Pour Jung, l’énergie archétypale de l’enfant intérieur génère une démarche où la personne tend à être de plus en plus en accord avec elle-même. Ceci implique une intégration des différents éléments qui composent l’ensemble de sa propre personnalité. L’archétype de l’enfant unifie les éléments conscients et inconscients de la personne.

Se prendre en charge soi-même

Bien que l’on doive à Jung la notion d’enfant intérieur, c’est à partir des années 60 dans les écrits de psychothérapeutes fameux comme Winnicott, Alice Miller, Charles Whitfield, qu’elle fait fortune. Ce qui est à noter, c’est que la notion d’enfant intérieur est utilisée dans de nombreux ouvrages psychologiques destinés à un large public comme les ouvrages de John Bradshaw, Hal et Sidra Stone, Eric Berne avec l’analyse transactionnelle, comme ceux faisant référence à la PNL, ou à l’hypnose, et plus généralement dans tous les groupes de self-help.
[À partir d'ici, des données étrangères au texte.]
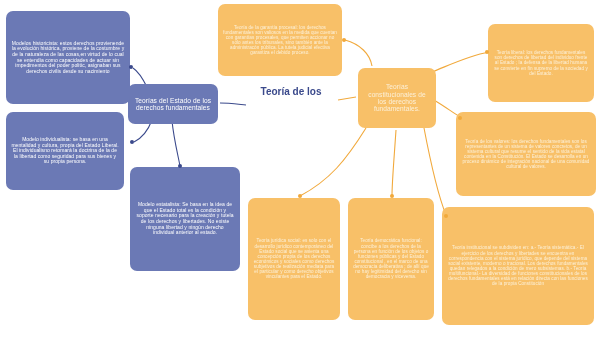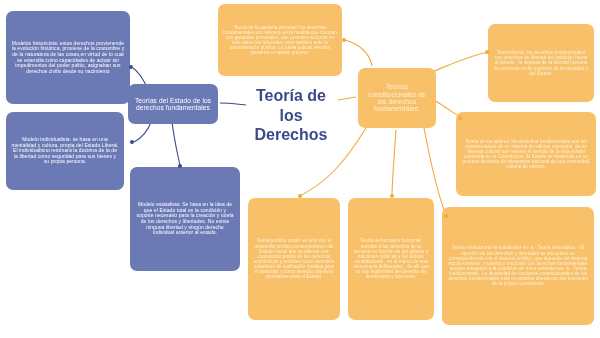--- a/index.html
+++ b/index.html
@@ -65,21 +65,21 @@
     line-height: 1.22;
     background: transparent;
   }
   .leaf-text {
     display: block;
     width: 100%;
   }
   .t5 { font-size: 4.6px; }
   .t55 { font-size: 5.0px; }
   .t7 { font-size: 6.6px; }
-  .t-center { font-size: 16px; }
+  .t-center { font-size: 10px; }
   .dot {
     position: absolute;
     width: 4px;
     height: 4px;
     border-radius: 50%;
     z-index: 4;
   }
   .dot-blue { background: #3b4a8c; }
   .dot-orange { background: #f1a93c; }
 </style>
@@ -108,21 +108,20 @@
 
     <path d="M 424,128 C 432,170 440,200 446,215" stroke="#f1a93c" stroke-width="1.1" fill="none"></path>
 
     <path d="M 396,130 C 394,160 392,182 392,196" stroke="#f1a93c" stroke-width="1.1" fill="none"></path>
 
     <path d="M 366,128 C 346,160 330,180 300,196" stroke="#f1a93c" stroke-width="1.1" fill="none"></path>
   </svg>
 
   <div class="center-node t-center" style="left:243px; top:86px; width:96px;">
     <div>Teoría de los</div>
-    <div>Derechos</div>
   </div>
 
   <div class="node node-blue-mid t7" style="left:128px; top:84px; width:90px; height:40px;">
     <span class="leaf-text">Teorías del Estado de los derechos fundamentales</span>
   </div>
 
   <div class="node node-blue t55" style="left:6px; top:11px; width:124px; height:93px;">
     <span class="leaf-text">Modelos historicista: estos derechos provienende la evolución histórica, proviene de la costumbre  y de la naturaleza de las cosas,en virtud de lo cual se entendía como capacidades de actuar sin impedimentos del poder politic, asignaban sus derechos civilis desde su nacimiento</span>
   </div>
Ces ouvrages se vendent très bien. Et pour cause. Se relier à son enfant intérieur est une façon de se guérir soi-même en devenant son propre psychothérapeute. Or, dans la culture contemporaine, se prendre en charge soi-même est une valeur forte. De plus, et c’est peut-être cela qui est le plus important, il semble que la grosse majorité des adultes soit concerné.

L’enfant blessé

En effet, qui n’a jamais réagi de façon démesurée à l’un ou l’autre petit évènement ? Qui n’a jamais réagi de façon disproportionnée à l’une ou l’autre parole? Ce sont parfois des pleurs, parfois des rages, parfois des cris. Et ces pleurs, ces rages, ces cris, sont le fait non d’un adulte équilibré et fort qui, par ailleurs, peut mener une vie active et responsable, mais de l’enfant blessé qui continue à vivre intérieurement en lui. Cet enfant blessé n’a pas eu l’attention dont il avait besoin et devenu adulte, il continue à réclamer cette attention. Le problème est que ses demandes sont impérieuses et demandent satisfaction immédiate. D’où cris et grincements de dents. Sanglots et pleurs. Ou alors abattement, retrait, coupure avec autrui. Tous les cas de figures sont possibles.

Notre personnalité est composée de multiples facettes. Il se peut même que nous ressentions la présence en nous de plusieurs personnages et point de vue. D’un instant à l’autre, les points de vues peuvent changer, ou pire, s’exprimer simultanément. On est tiraillé entre plusieurs voix. La voix de la raison, la voix du coeur, la voix de l’intuition, celle du devoir. Et ainsi de suite. D’où l’utilité de se référer à la notion d’enfant intérieur. En effet, lorsque la rage, la honte, la culpabilité et autres émotions du même acabit prennent la direction de la situation, la personne peut identifier que c’est l’enfant blessé et vulnérable qui est en train de pleurer, de crier, de tempêter. Il importe alors, l’ayant identifié, de s’en occuper. S’en occuper, c’est d’abord renouer avec lui. Un autre concept intéressant entre alors en ligne de compte, c’est la notion d’adulte intérieur.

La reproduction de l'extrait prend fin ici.